Now, the fun can begin! Alice takes her private colour (red), mixes it with the public colour (green) and sends the result publicly to Bob…

(Alice2Bob <- mix_col(Alices_private_col, public_col, main = "Alice's private colour with public colour"))
## [1] "#7F7F00FF"


…and Bob takes his private colour (blue), mixes it with the public colour (green) and sends the result publicly to Alice:

(Bob2Alice <- mix_col(Bobs_private_col, public_col, main = "Bob's private colour with public colour"))
## [1] "#007F7FFF"


So far, so good. And now for the final step: Both take the colour the other party has sent them and mix it with their own private secret colour (in the ratio 2/3 to 1/3, so that all three colours share 1/3 of the total):

mix_col(Bob2Alice, Alices_private_col, amount = 2/3, main = "Shared secret colour")
## [1] "#545454FF"

mix_col(Alice2Bob, Bobs_private_col, amount = 2/3, main = "Shared secret colour")
## [1] "#545454FF"


As can be seen, the result is the same secret – but now shared – colour. This method works because there is some asymmetry involved: It is easy to mix colours but very hard to undo that! Even if a hostile third party, traditionally called Eve, was listening in, she couldn’t make sense of the intercepted data.

Now that you understand the general principle, as promised, for the nerd version:

We need a mathematical equivalent of our colour mixing: a function that is simple to calculate in our direction but hard in the other. Those functions indeed exist and are called trapdoor functions.

You don’t have to look any further than dividing a simple exponentiation by some number and only keeping the remainder (which is the modulo function, or %% in R). Those numbers have to fulfil certain prerequisites like being prime and being very long random numbers but the principle is the same: simple to calculate in one direction but very hard in the other (in this case the reason is what is known under the name “discrete logarithm problem” but we won’t give any more details here).

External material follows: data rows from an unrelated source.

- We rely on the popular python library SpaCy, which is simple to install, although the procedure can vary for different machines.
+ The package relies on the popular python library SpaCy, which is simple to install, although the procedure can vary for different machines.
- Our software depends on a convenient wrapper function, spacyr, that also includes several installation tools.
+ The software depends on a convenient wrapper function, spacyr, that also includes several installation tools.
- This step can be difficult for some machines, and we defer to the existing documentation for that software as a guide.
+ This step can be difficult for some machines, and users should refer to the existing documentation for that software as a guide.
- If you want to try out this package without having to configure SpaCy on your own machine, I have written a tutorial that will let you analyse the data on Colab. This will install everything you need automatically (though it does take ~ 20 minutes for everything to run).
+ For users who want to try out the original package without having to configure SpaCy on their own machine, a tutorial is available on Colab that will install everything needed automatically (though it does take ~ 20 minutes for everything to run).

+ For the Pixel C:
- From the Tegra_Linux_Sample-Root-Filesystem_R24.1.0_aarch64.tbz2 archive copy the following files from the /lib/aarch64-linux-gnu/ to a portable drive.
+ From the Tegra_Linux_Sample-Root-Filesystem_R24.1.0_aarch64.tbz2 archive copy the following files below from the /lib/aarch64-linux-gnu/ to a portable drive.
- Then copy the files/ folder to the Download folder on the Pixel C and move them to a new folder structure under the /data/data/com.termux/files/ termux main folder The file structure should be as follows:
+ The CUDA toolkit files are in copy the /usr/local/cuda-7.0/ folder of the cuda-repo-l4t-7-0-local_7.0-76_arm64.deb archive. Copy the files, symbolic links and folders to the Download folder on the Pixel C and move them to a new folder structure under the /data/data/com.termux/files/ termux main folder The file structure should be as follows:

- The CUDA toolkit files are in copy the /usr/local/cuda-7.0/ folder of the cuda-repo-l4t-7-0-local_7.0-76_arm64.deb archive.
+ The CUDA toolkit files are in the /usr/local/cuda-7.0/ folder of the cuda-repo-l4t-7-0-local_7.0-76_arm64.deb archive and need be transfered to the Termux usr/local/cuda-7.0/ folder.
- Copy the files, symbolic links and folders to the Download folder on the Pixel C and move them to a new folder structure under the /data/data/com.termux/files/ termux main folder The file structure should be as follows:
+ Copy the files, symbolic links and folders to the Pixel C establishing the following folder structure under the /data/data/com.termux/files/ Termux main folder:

When you have a look at the following fully documented toy example you will recognize the same principle at work as with the colours above:

Alices_private_no <- 15
Bobs_private_no <- 13
prime <- 17 # public prime
generator <- 3 # public generator

(Alice2Bob <- generator^Alices_private_no %% prime) # Alice selects private random number (15) and sends result  (6) publicly to Bob
## [1] 6

(Bob2Alice <- generator^Bobs_private_no %% prime)   # Bob   selects private random number (13) and sends result (12) publicly to Alice
## [1] 12

# shared secret key
Bob2Alice^Alices_private_no %% prime # Alice takes Bob's public result (12), raises it to her private random number (15) modulo the public prime number (17)
## [1] 10

Alice2Bob^Bobs_private_no %% prime   # Bob takes Alice's public result  (6), raises it to his private random number (13) modulo the public prime number (17)
## [1] 10


Fascinating, isn’t it? And now you can understand the principle behind this foundational technology!